SUPPLIED MATERIAL ->

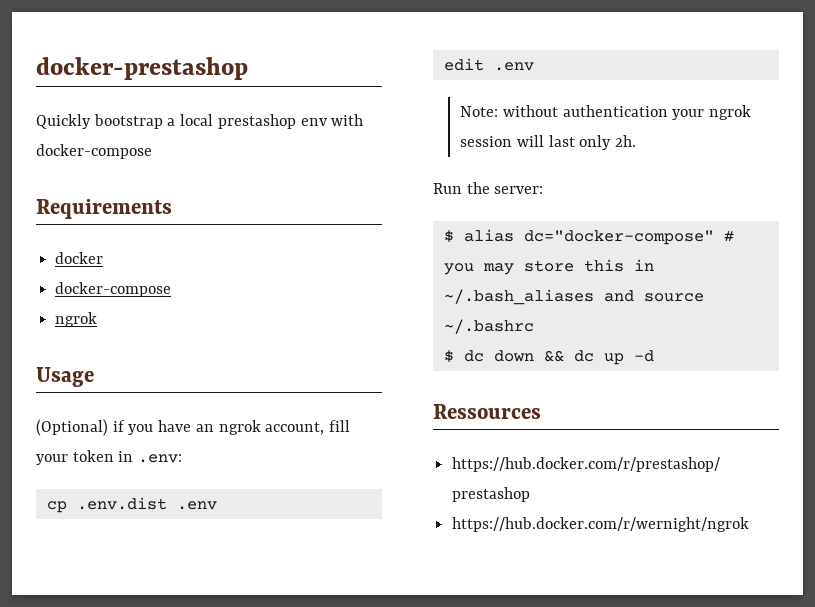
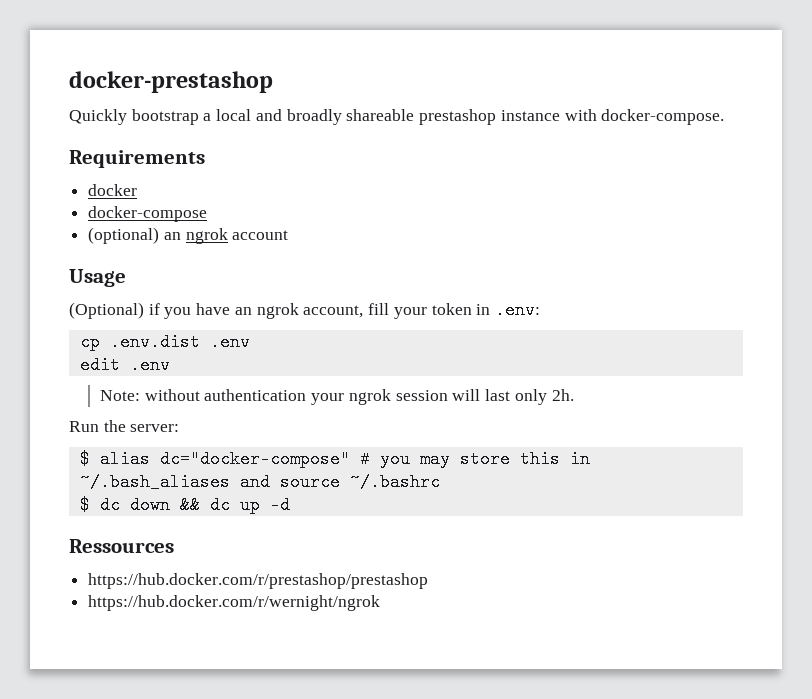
[217,114,364,129] [36,144,152,159] prestashop env with docker-compose -> [255,109,725,125] and broadly shareable prestashop instance with docker-compose.
[55,312,98,327] ngrok -> [88,227,289,244] (optional) an ngrok account

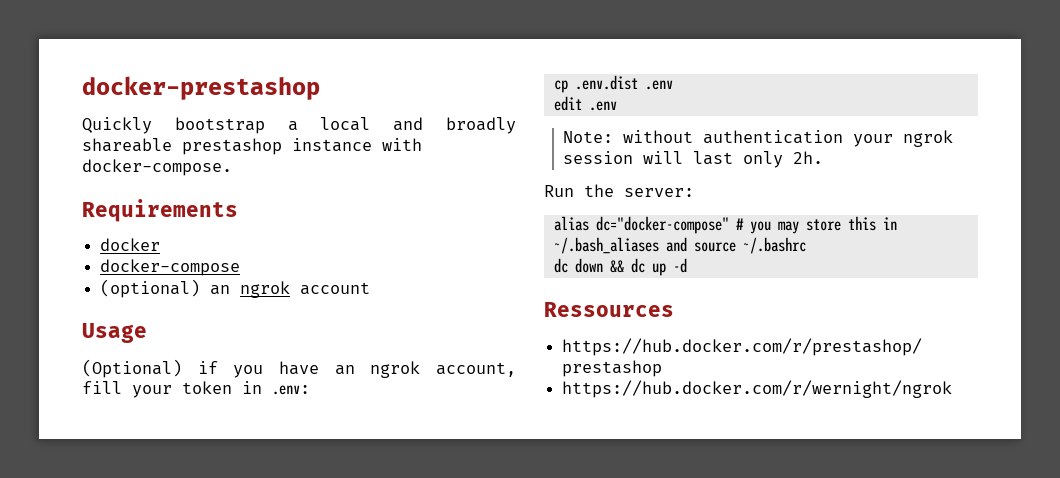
[79,450,90,468] $ -> (694, 192) none
[79,496,90,514] $ -> (806, 245) none

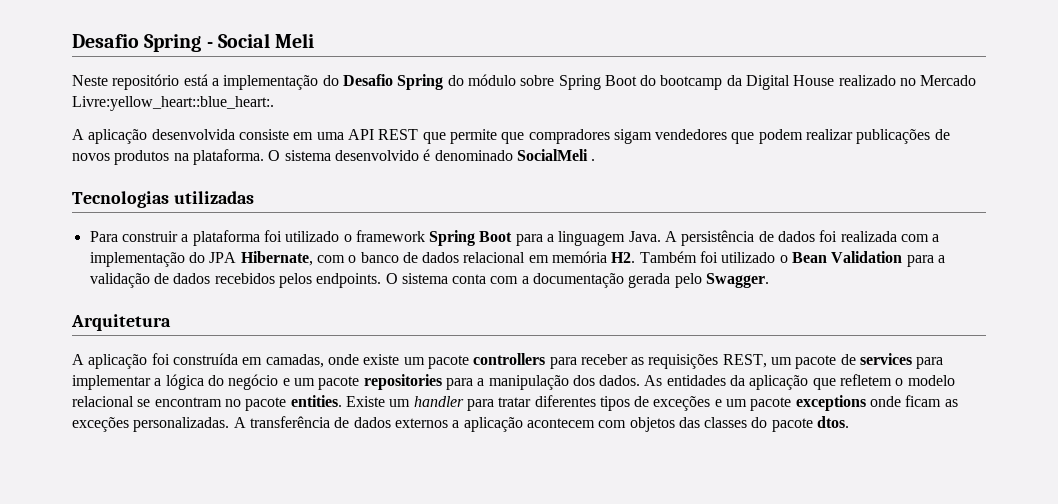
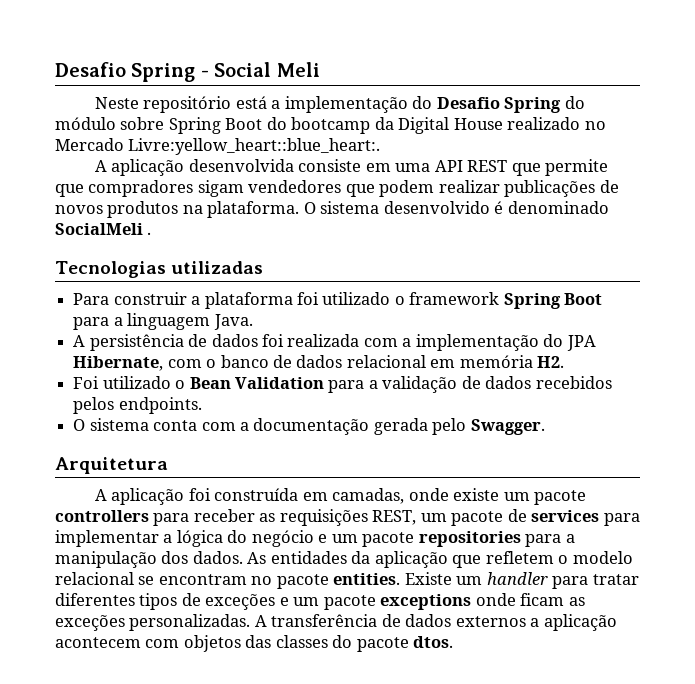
(661, 236) none -> (253, 322) //
[639,251,719,263] Também foi -> [73,376,100,389] // Foi
(382, 280) none -> (202, 405) //

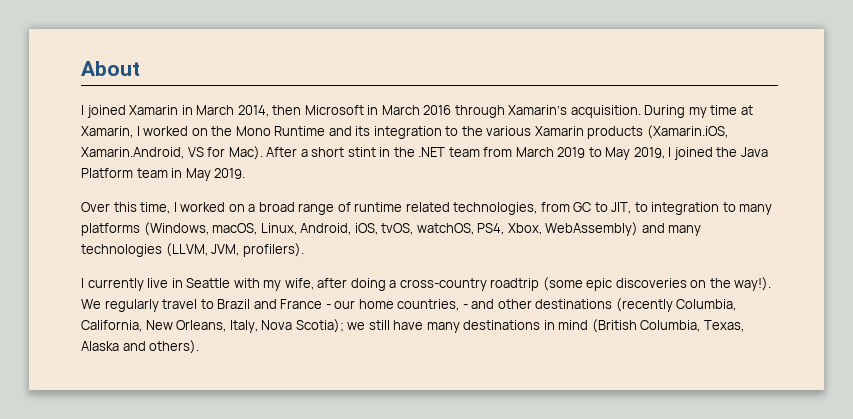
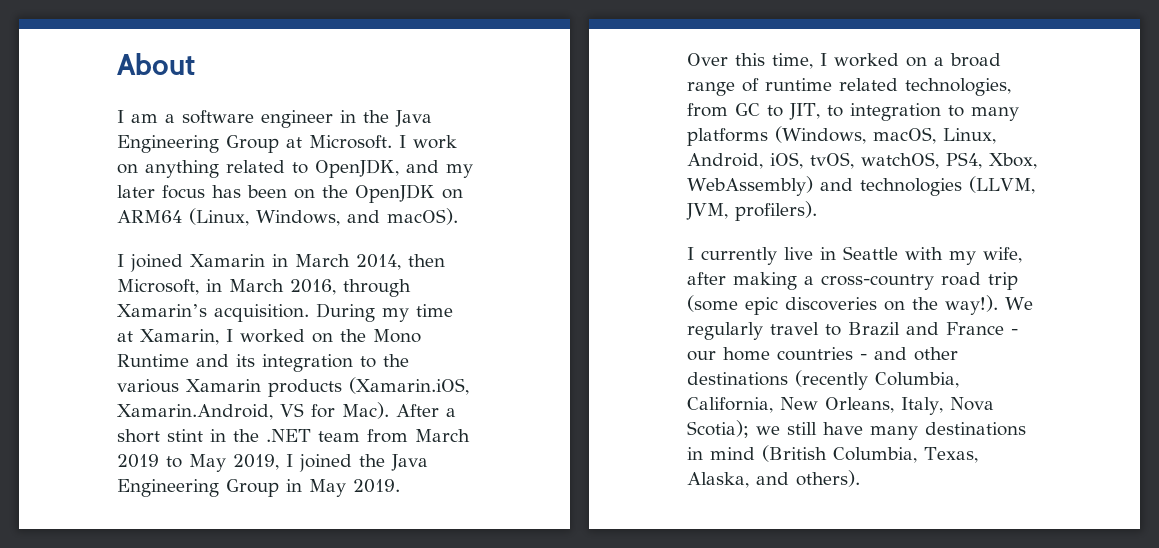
(140, 68) none -> [117,110,432,128] [117,135,457,153] [117,159,473,178] [117,184,463,203] [117,208,458,226] // I am a software engineer in the Java Engineering Group at Microsoft. I work on anything related to OpenJDK, and my later focus has been on the OpenJDK on ARM64 (Linux, Windows, and macOS).
[304,105,452,115] Microsoft in March 2016 -> [117,279,336,295] Microsoft, in March 2016,
[81,168,168,178] Platform team -> [117,479,279,497] Engineering Group
[668,225,702,236] many -> (853, 184) none
[350,278,386,291] doing -> [733,272,797,290] making
[490,278,540,291] roadtrip -> [941,272,1018,290] road trip
[397,299,460,311] countries, -> [777,347,853,361] countries
[81,341,119,351] Alaska -> [687,472,749,488] Alaska,

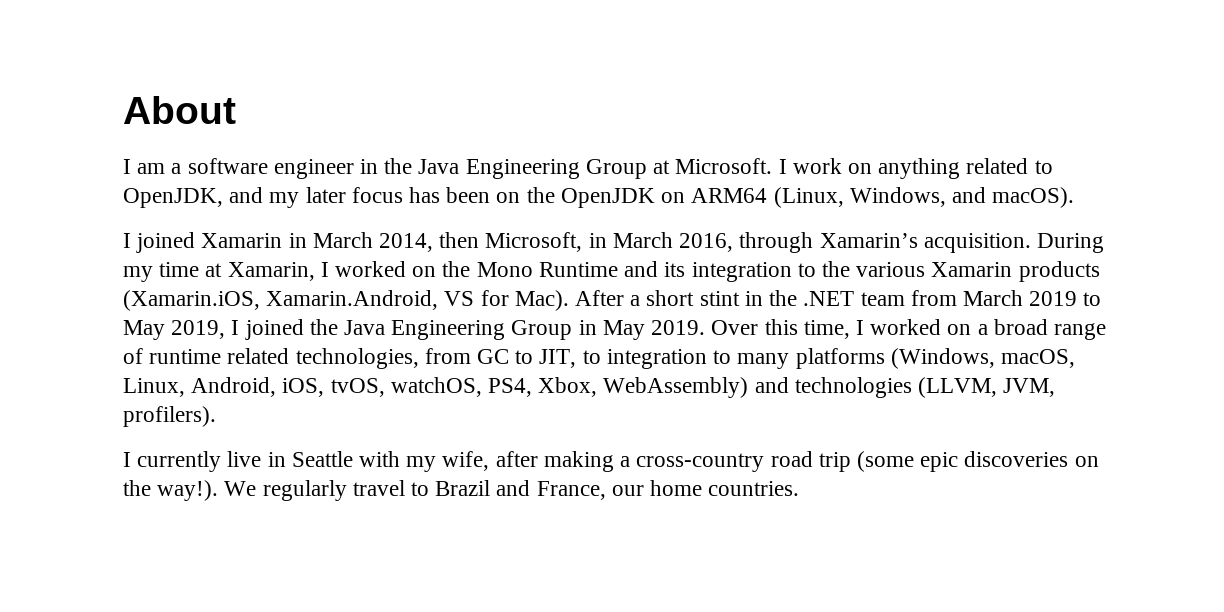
(400, 486) // -> (706, 327) none
[946,322,1018,335] [687,347,958,361] [687,370,959,390] [687,397,994,415] [687,420,1026,440] [687,445,978,463] [687,470,860,488] France - our home countries - and other destinations (recently Columbia, California, New Orleans, Italy, Nova Scotia); we still have many destinations in mind (British Columbia, Texas, Alaska, and others). -> [536,480,800,500] France, our home countries.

INSTRUCTIONS FOR THE TASK -> Reproduce each entry precisely, dropping only the pictures.

WORKED SOLUTION ->
[217,114,364,129] [36,144,152,159] prestashop env with docker-compose -> [255,109,725,125] and broadly shareable prestashop instance with docker-compose.
[55,312,98,327] ngrok -> [88,227,289,244] (optional) an ngrok account

[79,450,90,468] $ -> (694, 192) none
[79,496,90,514] $ -> (806, 245) none

(661, 236) none -> (253, 322) //
[639,251,719,263] Também foi -> [73,376,100,389] // Foi
(382, 280) none -> (202, 405) //

(140, 68) none -> [117,110,432,128] [117,135,457,153] [117,159,473,178] [117,184,463,203] [117,208,458,226] // I am a software engineer in the Java Engineering Group at Microsoft. I work on anything related to OpenJDK, and my later focus has been on the OpenJDK on ARM64 (Linux, Windows, and macOS).
[304,105,452,115] Microsoft in March 2016 -> [117,279,336,295] Microsoft, in March 2016,
[81,168,168,178] Platform team -> [117,479,279,497] Engineering Group
[668,225,702,236] many -> (853, 184) none
[350,278,386,291] doing -> [733,272,797,290] making
[490,278,540,291] roadtrip -> [941,272,1018,290] road trip
[397,299,460,311] countries, -> [777,347,853,361] countries
[81,341,119,351] Alaska -> [687,472,749,488] Alaska,

(400, 486) // -> (706, 327) none
[946,322,1018,335] [687,347,958,361] [687,370,959,390] [687,397,994,415] [687,420,1026,440] [687,445,978,463] [687,470,860,488] France - our home countries - and other destinations (recently Columbia, California, New Orleans, Italy, Nova Scotia); we still have many destinations in mind (British Columbia, Texas, Alaska, and others). -> [536,480,800,500] France, our home countries.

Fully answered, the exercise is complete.